The Resolving Stroke and Aphasia A Case Study With Computerized Tomography

Author Affiliations

From the Departments of Audiology and Speech Pathology, and Radiology, Veterans Administration Hospital and Stanford University Medical Center, Palo Alto, Calif. Dr Naeser is now with the Veterans Administration Hospital, Boston.
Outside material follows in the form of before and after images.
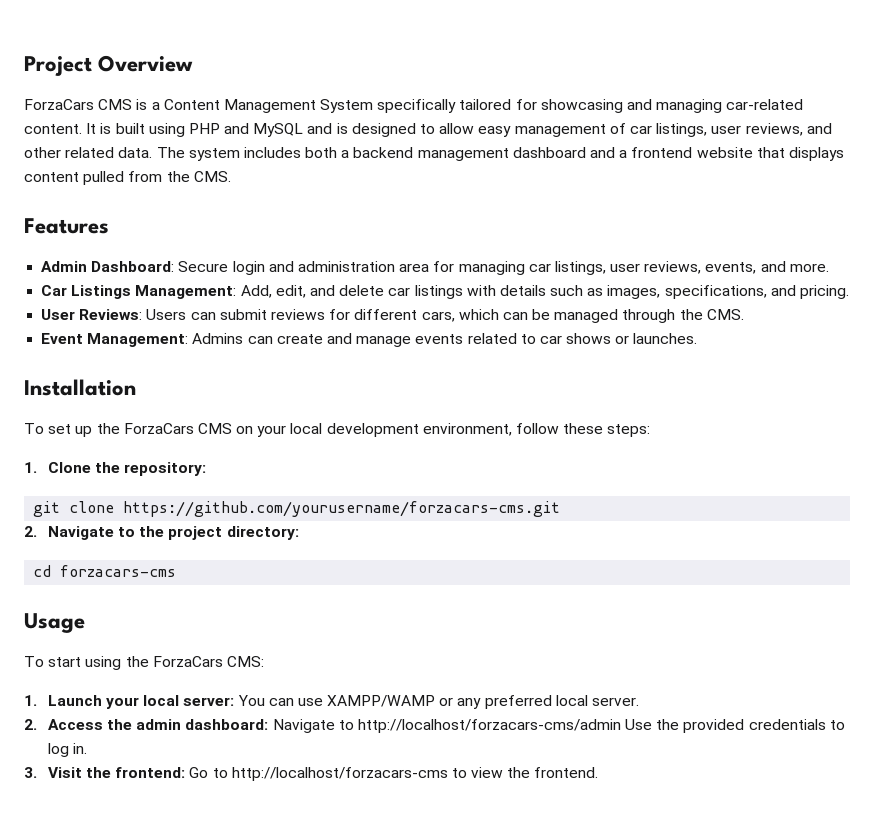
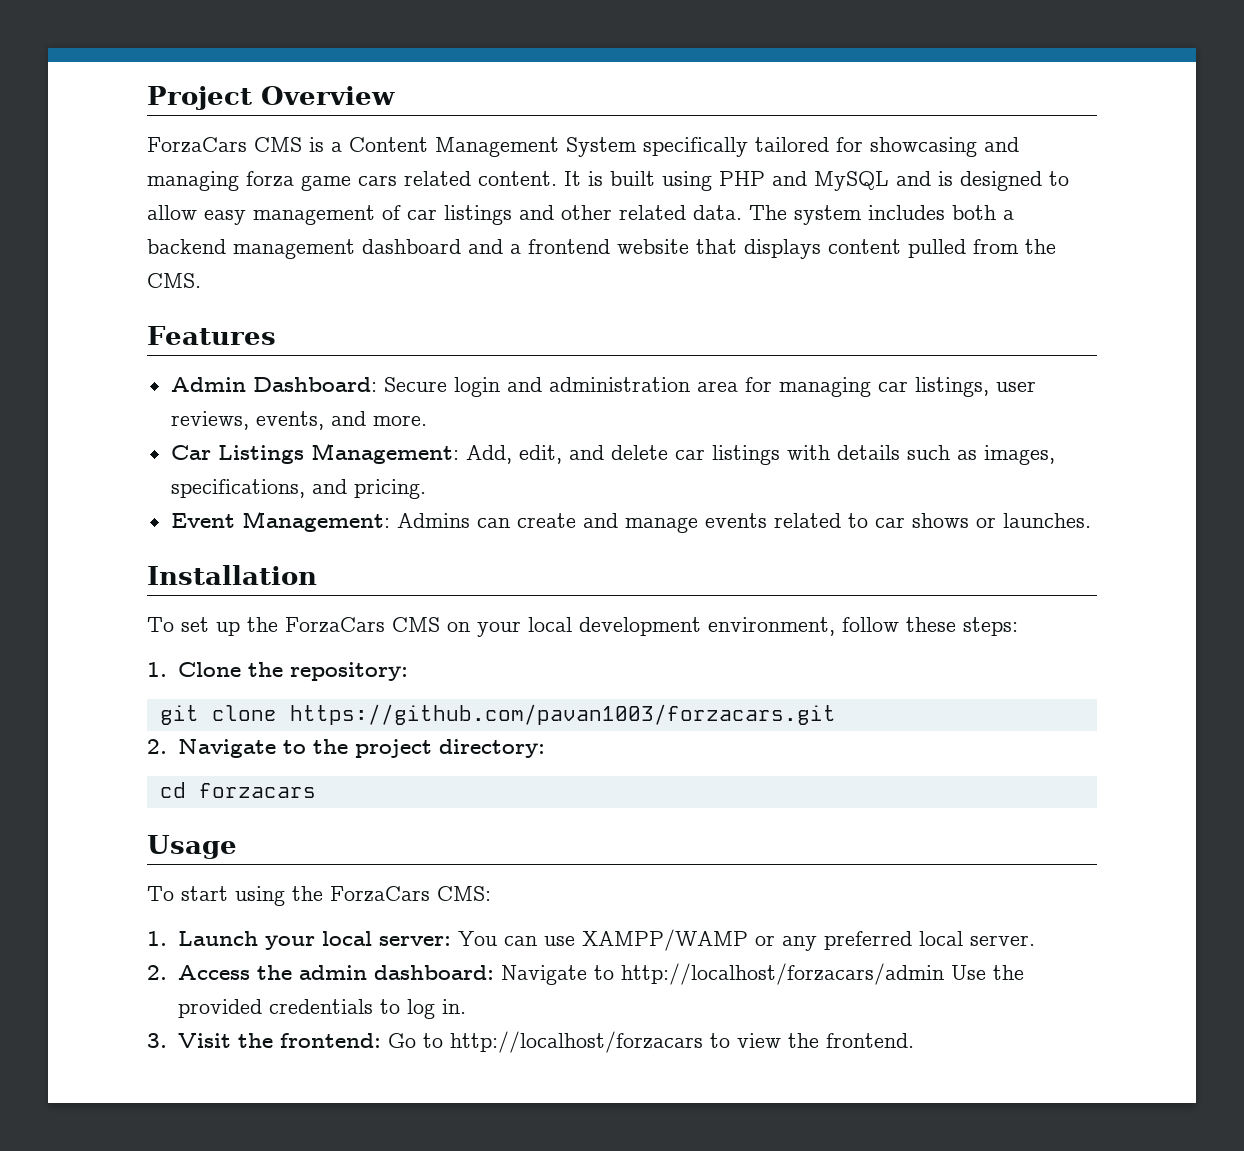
- ForzaCars CMS is a Content Management System specifically tailored for showcasing and managing car-related content.
+ ForzaCars CMS is a Content Management System specifically tailored for showcasing and managing forza game cars related content.
- It is built using PHP and MySQL and is designed to allow easy management of car listings, user reviews, and other related data.
+ It is built using PHP and MySQL and is designed to allow easy management of car listings and other related data.
- User Reviews: Users can submit reviews for different cars, which can be managed through the CMS.
- git clone https://github.com/yourusername/forzacars-cms.git
+ git clone https://github.com/pavan1003/forzacars.git
- cd forzacars-cms
+ cd forzacars
- 2. Access the admin dashboard: Navigate to http://localhost/forzacars-cms/admin Use the provided credentials to log in.
+ 2. Access the admin dashboard: Navigate to http://localhost/forzacars/admin Use the provided credentials to log in.
- 3. Visit the frontend: Go to http://localhost/forzacars-cms to view the frontend.
+ 3. Visit the frontend: Go to http://localhost/forzacars to view the frontend.

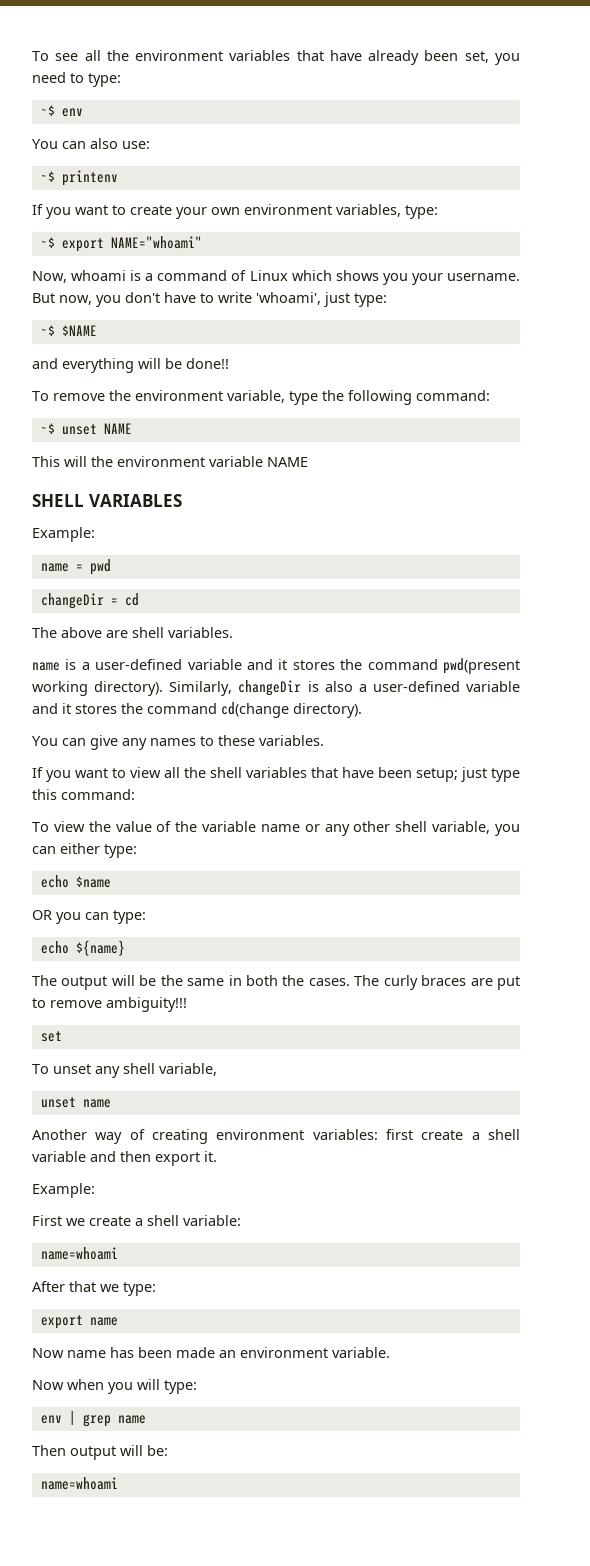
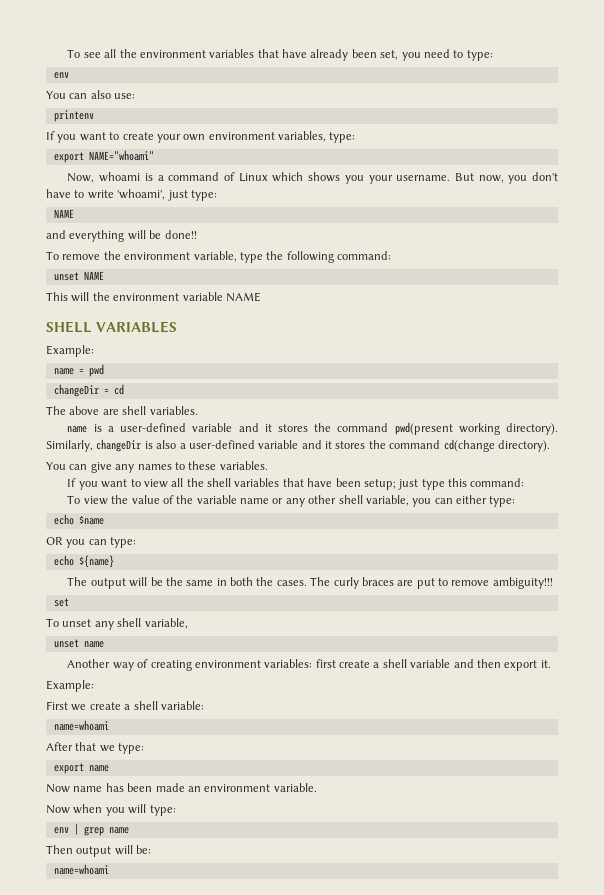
  To see all the environment variables that have already been set, you need to type:
- ~$ env
+ env
- ~$ printenv
+ printenv
- ~$ export NAME="whoami"
+ export NAME="whoami"
  But now, you don't have to write 'whoami', just type:
- ~$ $NAME
+ NAME
- ~$ unset NAME
+ unset NAME

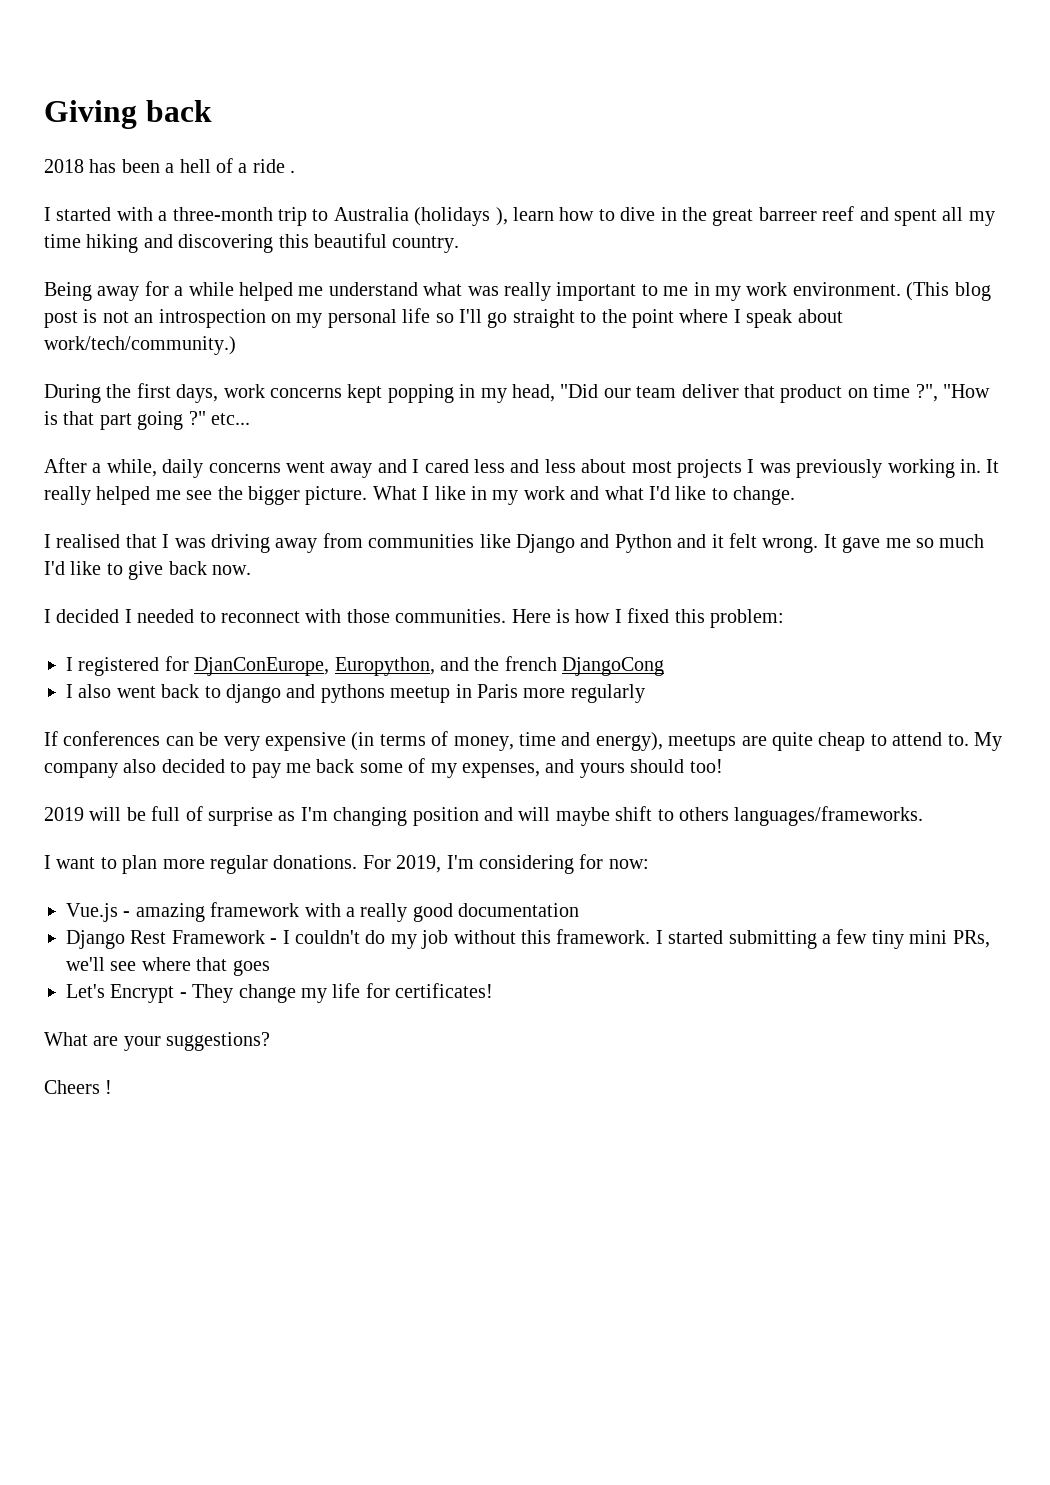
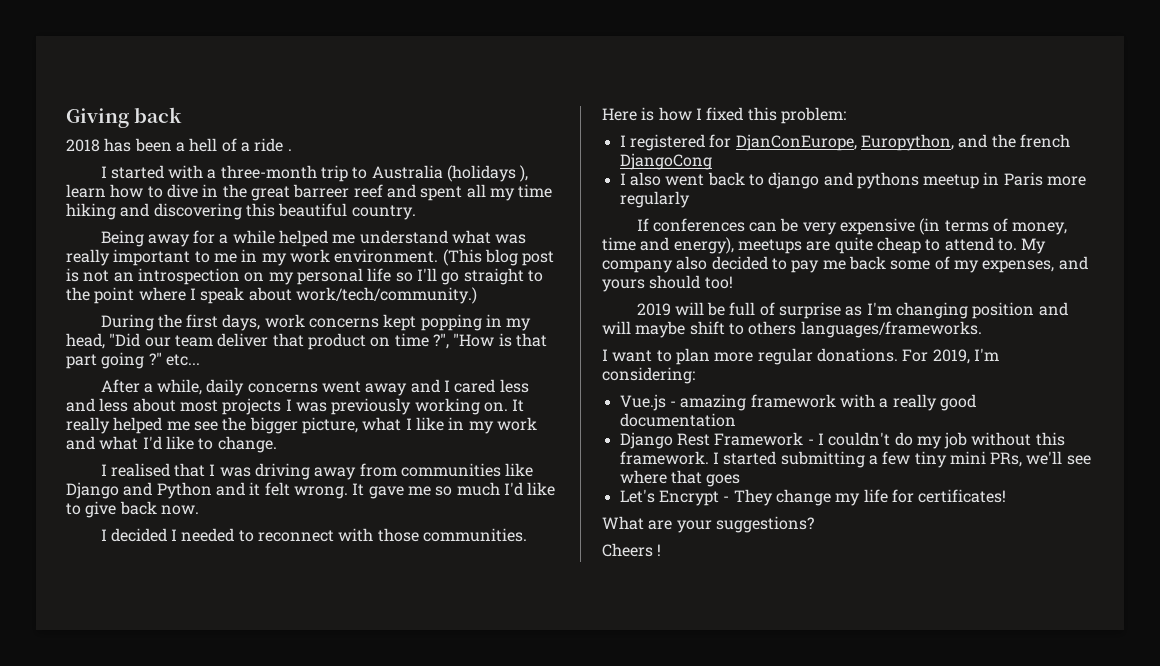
- After a while, daily concerns went away and I cared less and less about most projects I was previously working in.
+ After a while, daily concerns went away and I cared less and less about most projects I was previously working on.
- It really helped me see the bigger picture. What I like in my work and what I'd like to change.
+ It really helped me see the bigger picture, what I like in my work and what I'd like to change.
- For 2019, I'm considering for now:
+ For 2019, I'm considering:

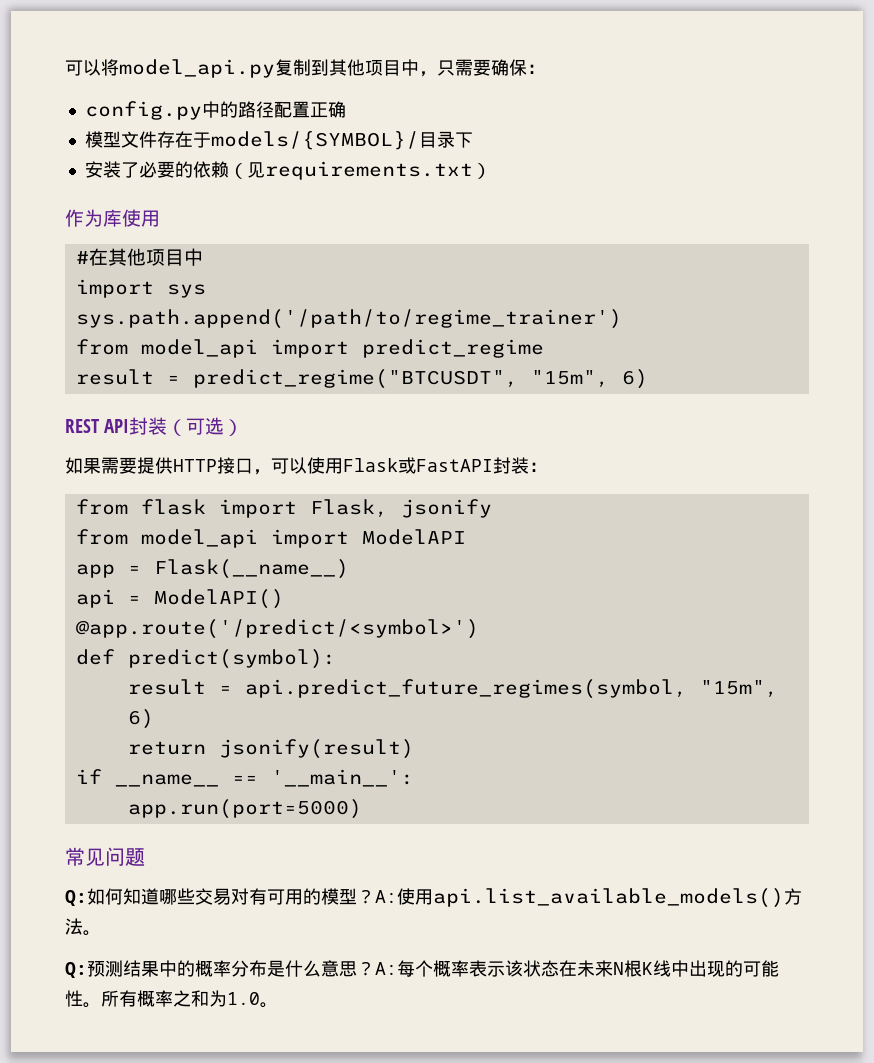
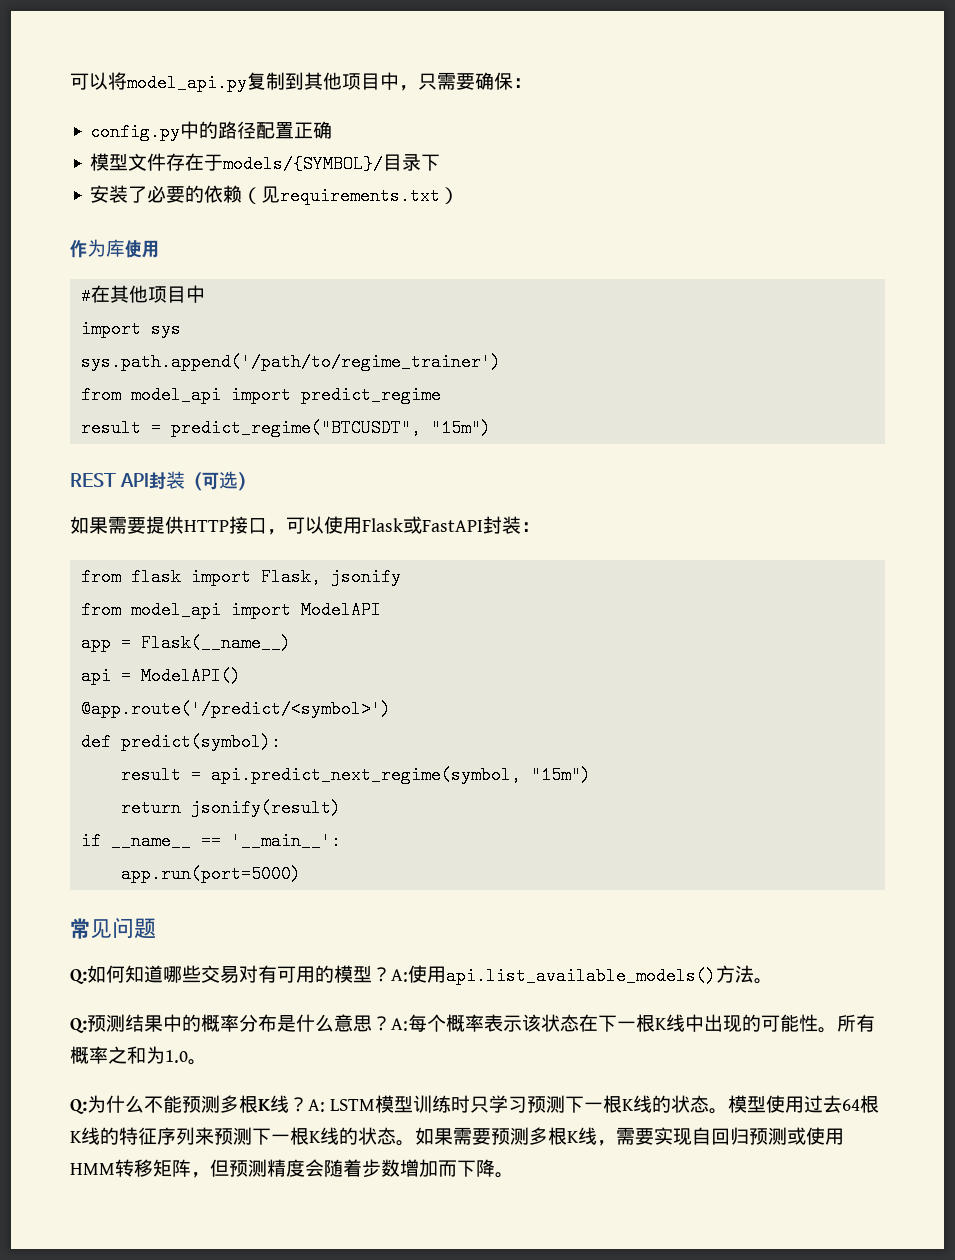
- result = predict_regime("BTCUSDT", "15m", 6)
+ result = predict_regime("BTCUSDT", "15m")
- result = api.predict_future_regimes(symbol, "15m", 6)
+ result = api.predict_next_regime(symbol, "15m")
- A:每个概率表示该状态在未来N根K线中出现的可能性。
+ A:每个概率表示该状态在下一根K线中出现的可能性。
+ Q:为什么不能预测多根K线？A: LSTM模型训练时只学习预测下一根K线的状态。模型使用过去64根K线的特征序列来预测下一根K线的状态。如果需要预测多根K线，需要实现自回归预测或使用HMM转移矩阵，但预测精度会随着步数增加而下降。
Arch Neurol. 1979;36(4):233-235. doi:10.1001/archneur.1979.00500400087016

• A 39-year-old man suffered an intracerebral hemorrhage in the region of the left internal capsule deep to Wernicke's area. The location of the lesion was confirmed by computerized tomography (CT) performed two days postictally. Two weeks after admission, the Boston Diagnostic Aphasia Examination (BDAE) disclosed Wernicke's aphasia. We hypothesize that the hematoma exerted pressure on Wernicke's cortical area, thus causing the resulting Wernicke's aphasia at that time. A CT scan three months later showed absorption of the hematoma, with a residual low-density lesion deep to Wernicke's area, in the region of the arcuate fasciculus. At that time, BDAE testing disclosed a mild conduction aphasia. Serial CT scanning combined with discriminating clinical evaluation of aphasia provides a valuable opportunity for study of the processes underlying stroke resolution and aphasia.